The FTSE 100 company, which sells its robotic warehouses to other grocers worldwide and co-owns the eponymous online supermarket with Marks and Spencer, is seeking to change its pay plan as the previous scheme comes to an end this year.

Co-founder and chief executive Steiner is in line for a share award worth about £14.8mn — or as much as 1,800 per cent of his £824,570 base salary — from 2027 if Ocado’s share price reaches £29.69 in three years’ time and it improves its cash flow, among other metrics. Ocado shares currently trade at less than £4.

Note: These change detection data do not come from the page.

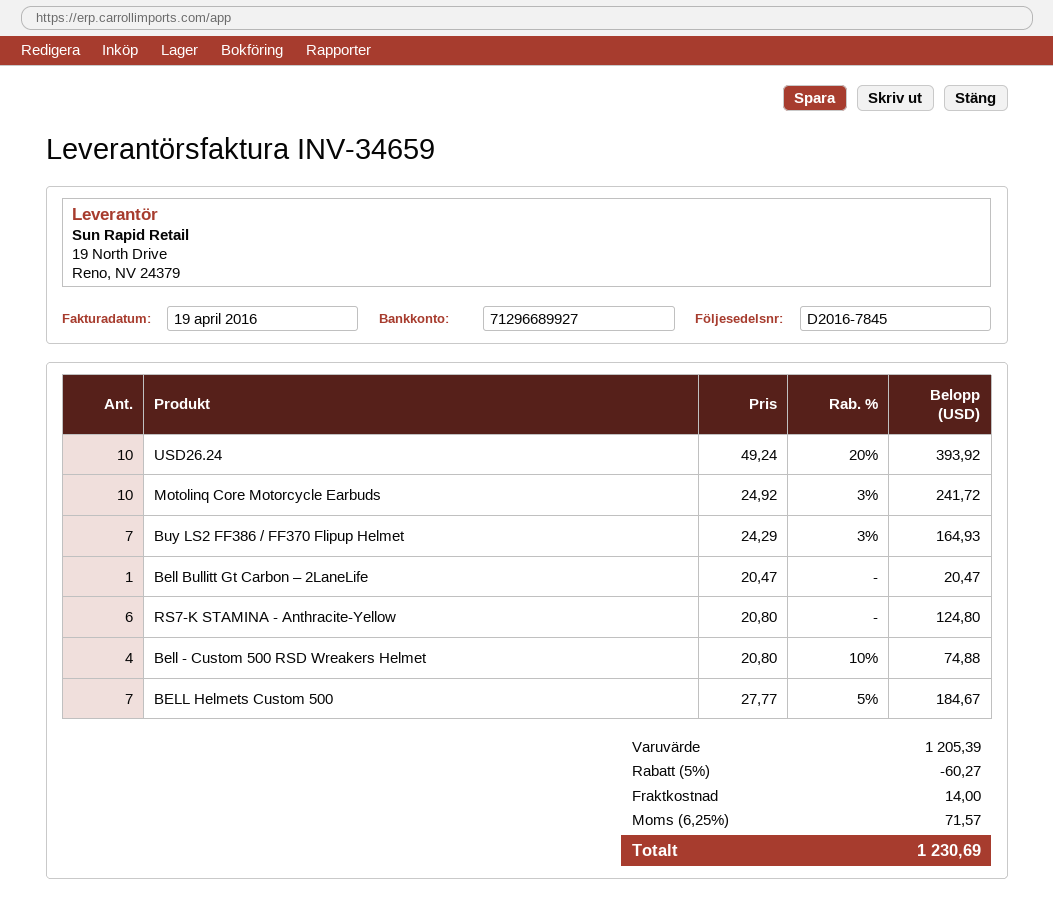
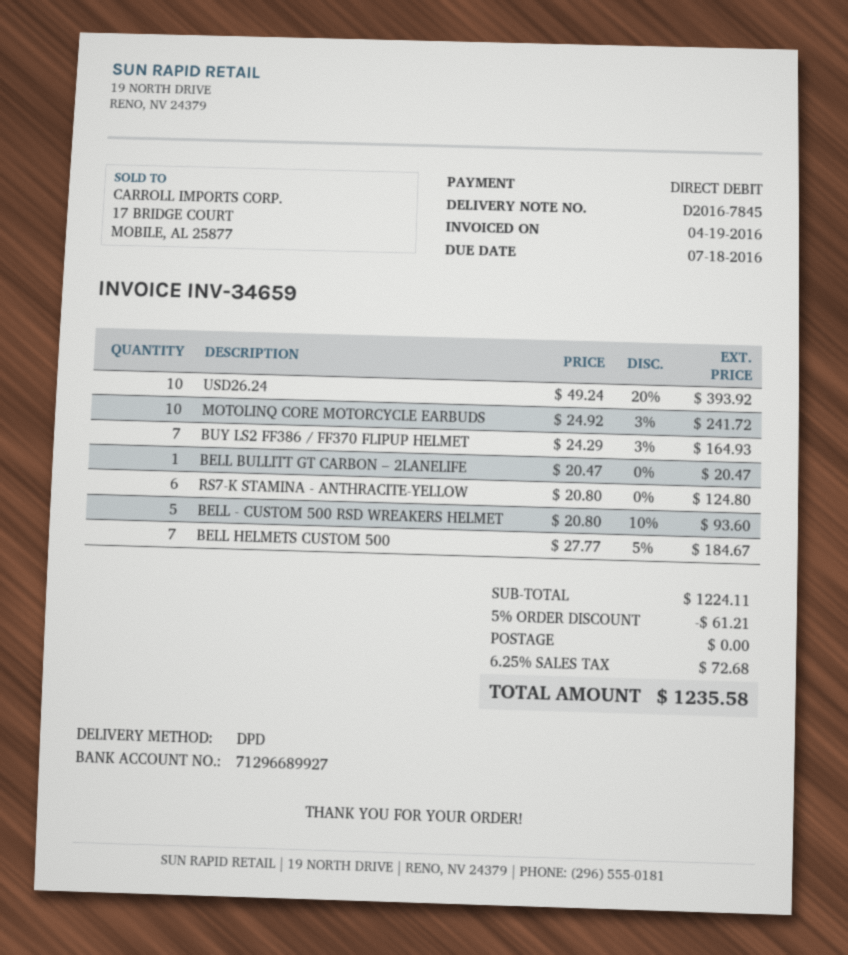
Bell - Custom 500 RSD Wreakers Helmet: 4 x 20.80 - 10% = 74.88 -> 5 x 20.80 - 10% = 93.60
subtotal: 1205.39 -> 1224.11
discount: 5% = 60.27 -> 5% = 61.21
shipping: 14.00 -> 0.00
tax: 6.25% = 71.57 -> 6.25% = 72.68
total: 1230.69 -> 1235.58

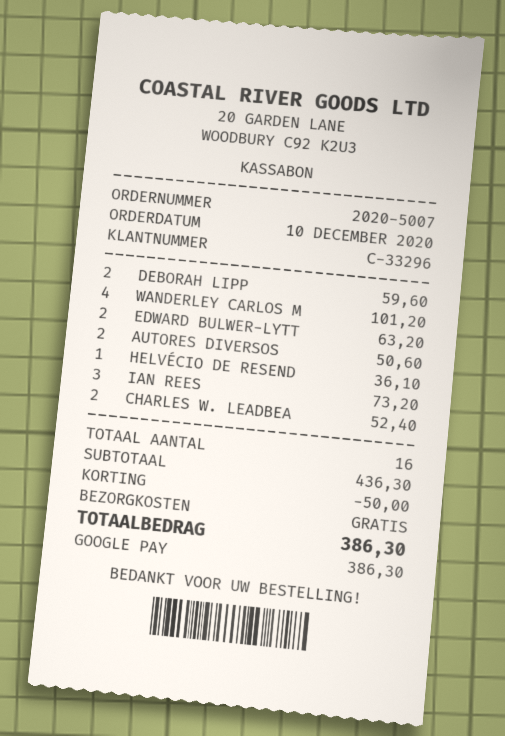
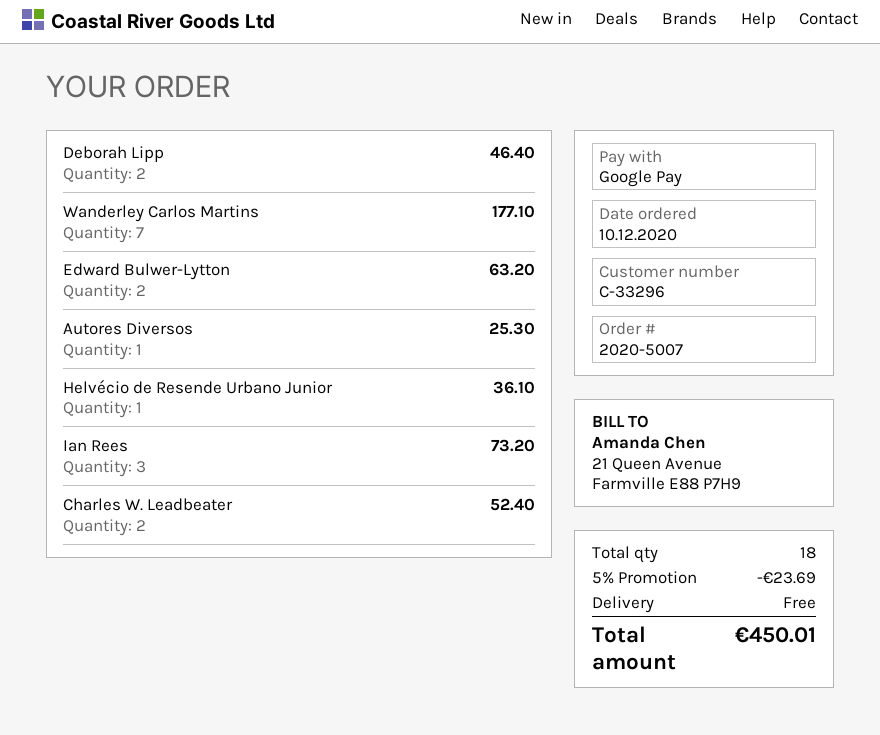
DEBORAH LIPP: 2 for 59.60 -> 2 for 46.40
WANDERLEY CARLOS M: 4 for 101.20 -> 7 for 177.10
AUTORES DIVERSOS: 2 for 50.60 -> 1 for 25.30
total quantity: 16 -> 18
discount: 50.00 -> 23.69
total: 386.30 -> 450.01

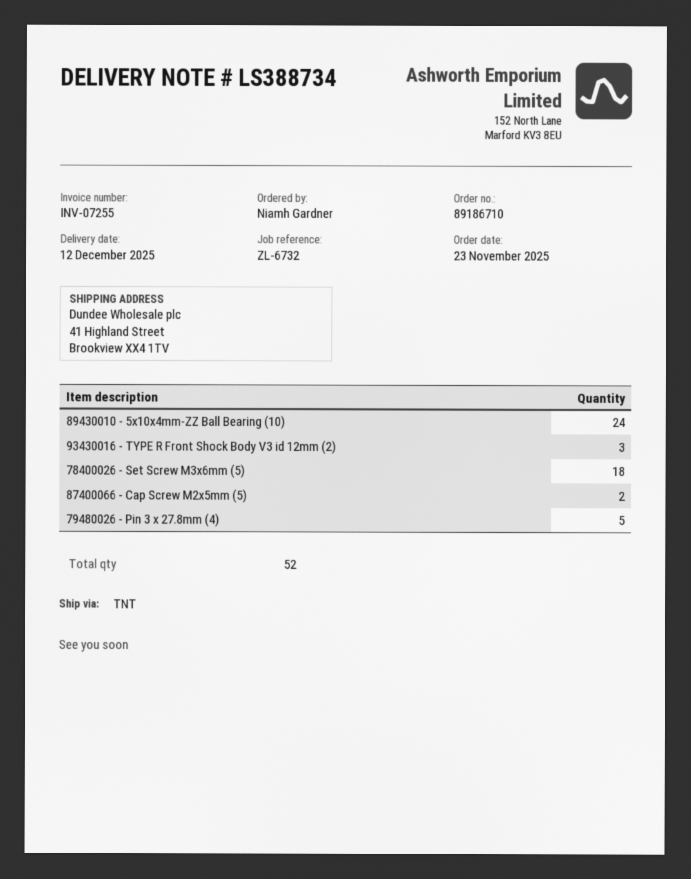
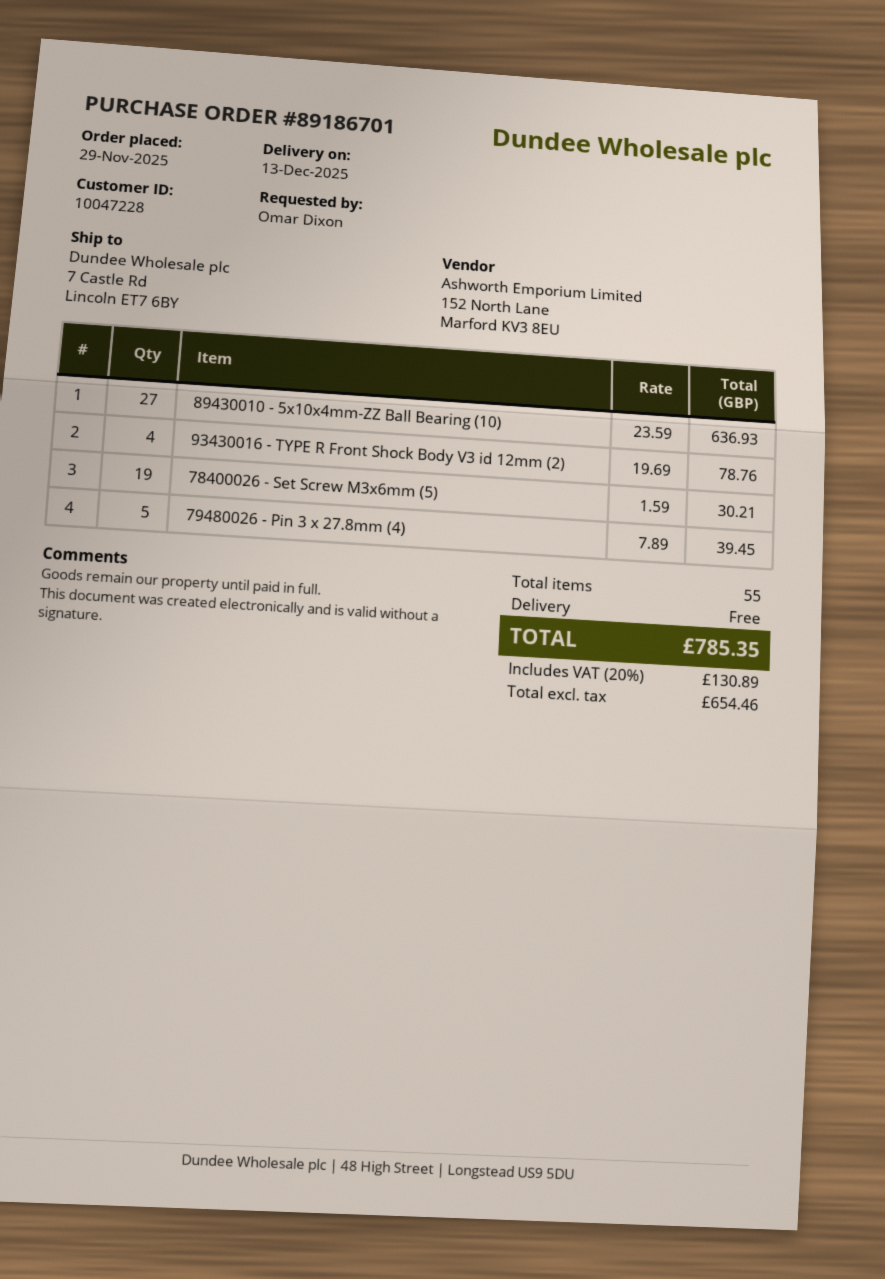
order number: 89186710 -> 89186701
order date: 2025-11-23 -> 2025-11-29
delivery date: 2025-12-12 -> 2025-12-13
ordered by: Niamh Gardner -> Omar Dixon
ship to: 41 Highland Street, Brookview XX4 1TV -> 7 Castle Rd, Lincoln ET7 6BY
89430010 - 5x10x4mm-ZZ Ball Bearing (10): 24 -> 27
93430016 - TYPE R Front Shock Body V3 id 12mm (2): 3 -> 4
78400026 - Set Screw M3x6mm (5): 18 -> 19
87400066 - Cap Screw M2x5mm (5): 2 -> none
total quantity: 52 -> 55

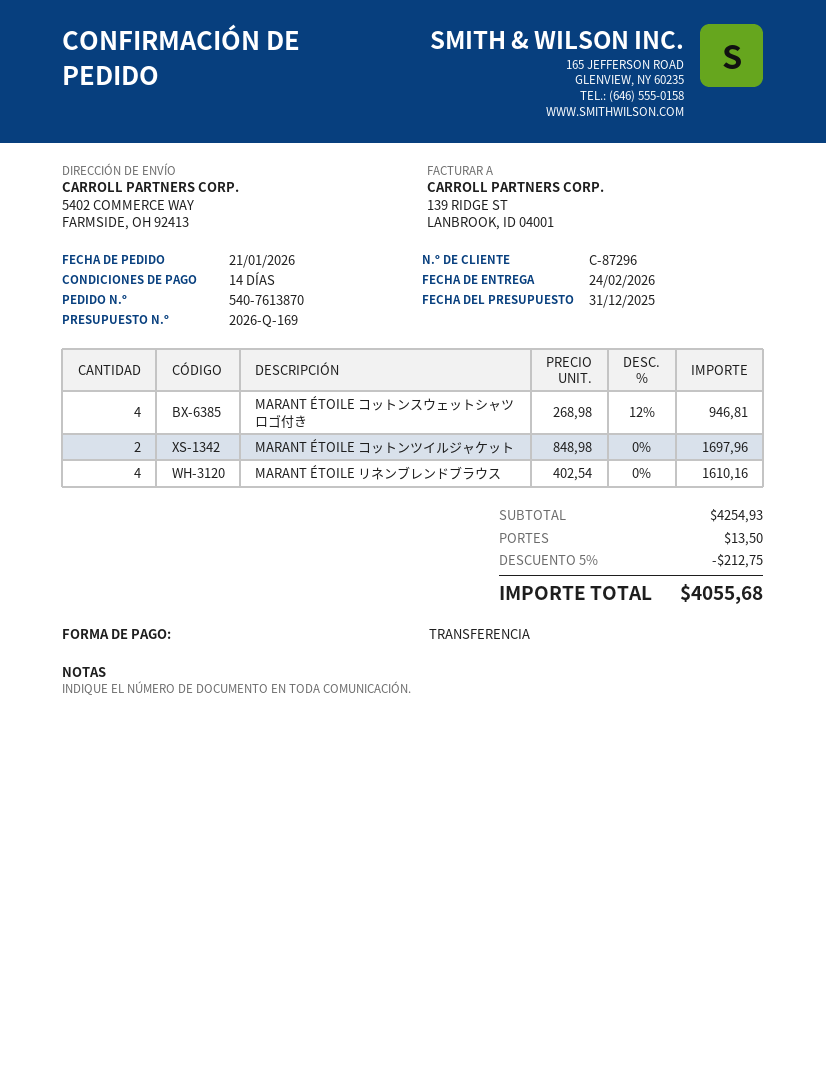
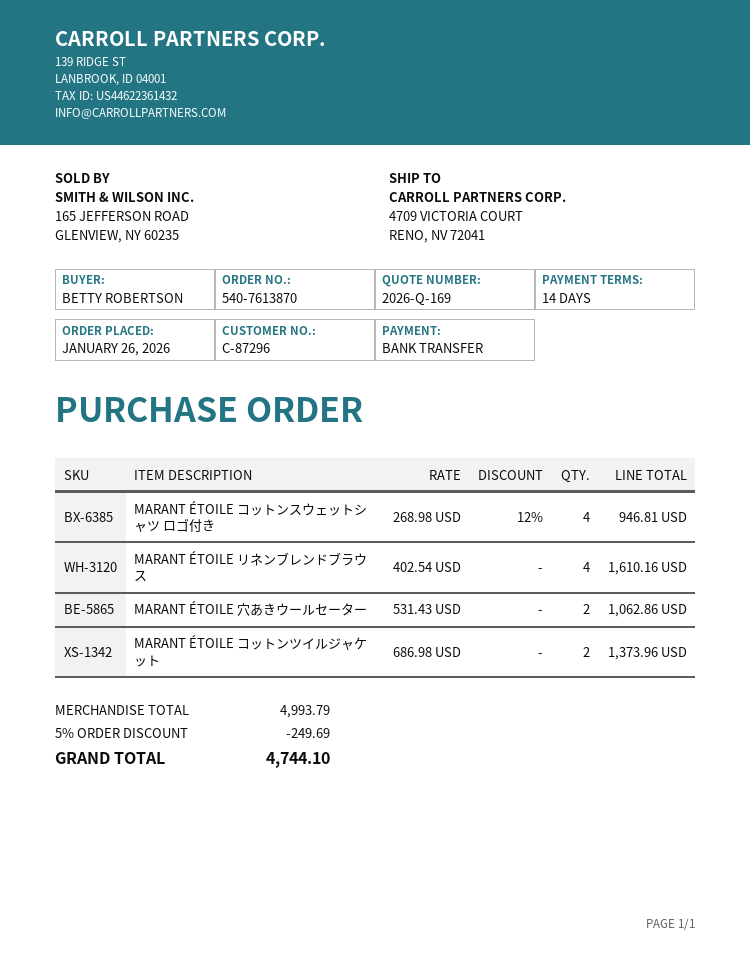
order date: 2026-01-21 -> 2026-01-26
ship to: 5402 COMMERCE WAY, FARMSIDE, OH 92413 -> 4709 VICTORIA COURT, RENO, NV 72041
MARANT ÉTOILE コットンツイルジャケット: 2 x 848.98 = 1697.96 -> 2 x 686.98 = 1373.96
MARANT ÉTOILE 穴あきウールセーター: none -> 2 x 531.43 = 1062.86
subtotal: 4254.93 -> 4993.79
discount: 5% = 212.75 -> 5% = 249.69
shipping: 13.50 -> none
total: 4055.68 -> 4744.10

Two influential advisory groups have now urged shareholders to vote against the company’s proposed remuneration policy and share awards, raising concerns that the changes could lead to “excessive pay” and “[award] materially above market norms”. 

Glass Lewis said it was “sceptical about the ‘enhanced multiplier’” related to Steiner’s incentive scheme for 2024, “ . . . an award level in excess of peers”. Meanwhile, Institutional Shareholder Services cited “material concerns” over its proposed remuneration structure.

Ocado’s board said it was mindful of Steiner’s “unique position as a founder and his long-term focus and strategic vision” in its most recent annual report as it detailed the changes. 

Steiner, who was paid almost £2mn last year, co-founded the company with two other Goldman Sachs executives in 2000. Some analysts consider it the future of online shopping, while others view it as a cash-guzzling venture with elusive profits. 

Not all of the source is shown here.